Mario Rojas, Neonatology

  • Asked to participate in a randomized control trial comparing SOC to a new treatment
  • GEEs are used when data are not all independent
  • Change in p-value could be due to confidence interval shrinking. It would be a problem if the added data changed the center of the CI. Think about it clinically.
  • 540 singletons, not showing significant differences... added 40 from multiple births, became significant. Would not feel comfortable with end result due to possible bias.
  • Would want to see what happens with the 540, then what happens after adding the 40 ignoring correlation, then what happens when you use GEE to account for correlation.
  • Should ask for survival curves to see survival over time.

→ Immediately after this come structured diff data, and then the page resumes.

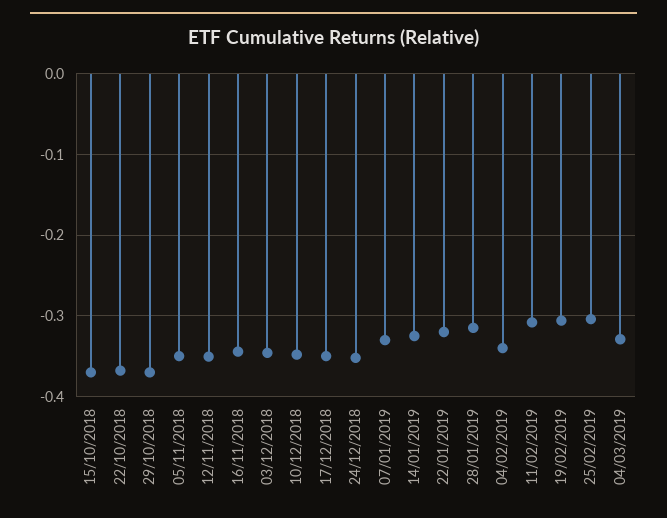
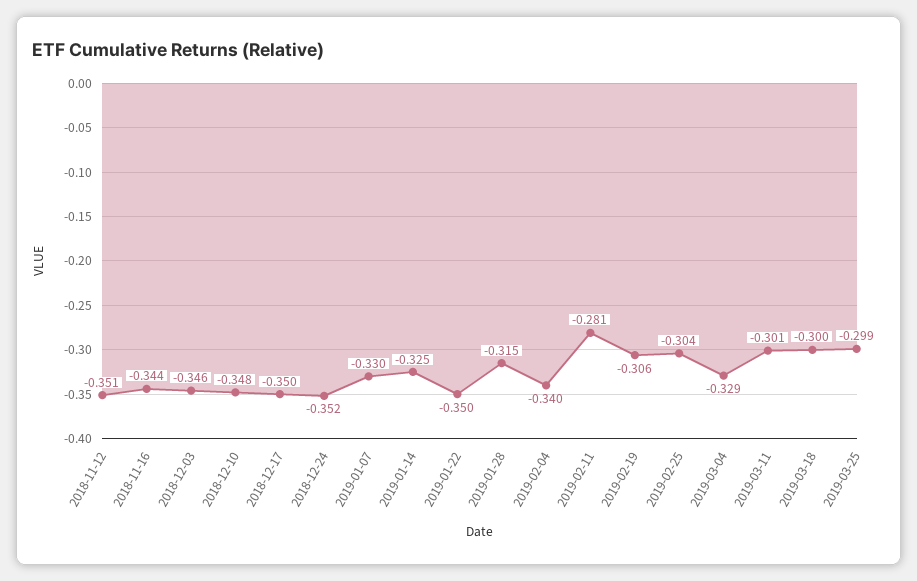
15/10/2018: -0.37 -> none
22/10/2018: -0.37 -> none
29/10/2018: -0.37 -> none
05/11/2018: -0.35 -> none
22/01/2019: -0.32 -> -0.35
11/02/2019: -0.31 -> -0.281
2019-03-11: none -> -0.301
2019-03-18: none -> -0.3
2019-03-25: none -> -0.299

Justin Cates, Surgical Pathology

  • Project dealing with a rare tumor, low numbers
  • Looking at multiple biomarkers
  • Used multiple Fishers Exact tests, didn't see much significance
  • Low numbers in cells are okay for Fishers tests
  • Could connect tables using logistic regression, need common outcome
  • For missing data, could use multiple imputation
  • Recommend getting test-based confidence interval from Fishers Exact
  • Has some follow-up data for patients, using survival curves
    • Proportional Hazards assumptions may not be met

Todd Rice, Pulmonary

  • Reviewers told him he needs measure of correlations for five variables
  • Bland-Altman Plot: Difference (y) of two readings by the average (x)
  • ICC - random effects model - random: cases, reader; want var(cases)/total variance
    • want variance to come mostly from cases, not reader

29Jun09

Elizabeth Johnson, Microbiology & Immunology

  • 5-8 mice per time point; different animals at different time points (sacrifice times)
  • Different organs
  • Has done Wilcoxon-Mann-Whitney analysis
  • Can treat time as any other baseline variable in this case
  • One possibility is multiple regression, allowing for a quadratic time trend in each group; one regression per organ
    • 4 genotypes; if analyzed jointly, the group variable below will need to be represented by 3 dummy variables
    • Model: y = group + time + time^2 + group*time + group*time^2
    • Hypothesis of interest: Are the time trends the same for wild type vs. one of the knockouts?
    • Alternative hypothesis: one time trend is shifted up and down from the other, or the time trends have different shape (or both)
    • Can carry out using a pooled analysis (for one organ) with specified contrasts
  • Hard to know how to adjust for multiple comparisons
    • Could test for overall differences and if there is evidence for some difference between some genotypes, can proceed without as much worry
  • See DataTransmissionProcedures for tips in preparing data for the clinic. Data can be e-mailed in advance, to mailto:biostat-clinic@list.vanderbilt.edu

22Jun09

S Nair, MMC: Reproductive hormones, gastric bypass surgery, and weight loss

  • Plasma hormone concentration levels and phases
  • VICTR pre-review raised issue about the power calculation
    • Used repeated measures ANOVA ( Note: assumes equal correlations no matter how far apart in time the two measurements are; must adjust final analysis for intra-subject correlation - e.g., Greenhouse-Geisser correction or Huynh-Feldt correction)
    • Need number of subjects, differences in means to be detected, alpha level, across-subject standard deviation (at one time), and correlation between two measurements (at different times) in the same subject
  • Another comment about analysis model
    • Generalized least squares or mixed effects model would be preferred to repeated measures ANOVA

Sunil Halder, MMC: fibroid disease vs. control, vs. vitamin D level

  • VICTR pre-review raised some issues
  • Not enough information to calculate power
  • Need sample size per group, alpha level, across-subject SD of vitamin D level, mean difference (effect size, unstandardized) to detect in vitamin D level (difference one would not want to miss if it exists)
  • Review also suggested looking at a binary logistic regression model for predicting the probability of fibroid. If the only predictor is vitamin D level, a linear logistic model is virtually equivalent to a two-sample t-test with equal variance assumption.
  • This would be especially pertinent if there were two dependent variables (not just vitamin D); these could be used jointly to predict fibroid, which is similar to a multivariate test for differences in the two markers between fibroid and control. Would require a larger sample size.
  • A larger study at the beginning would give more reliable results. Starting a research program with a small pilot study, though the norm, can be problematic.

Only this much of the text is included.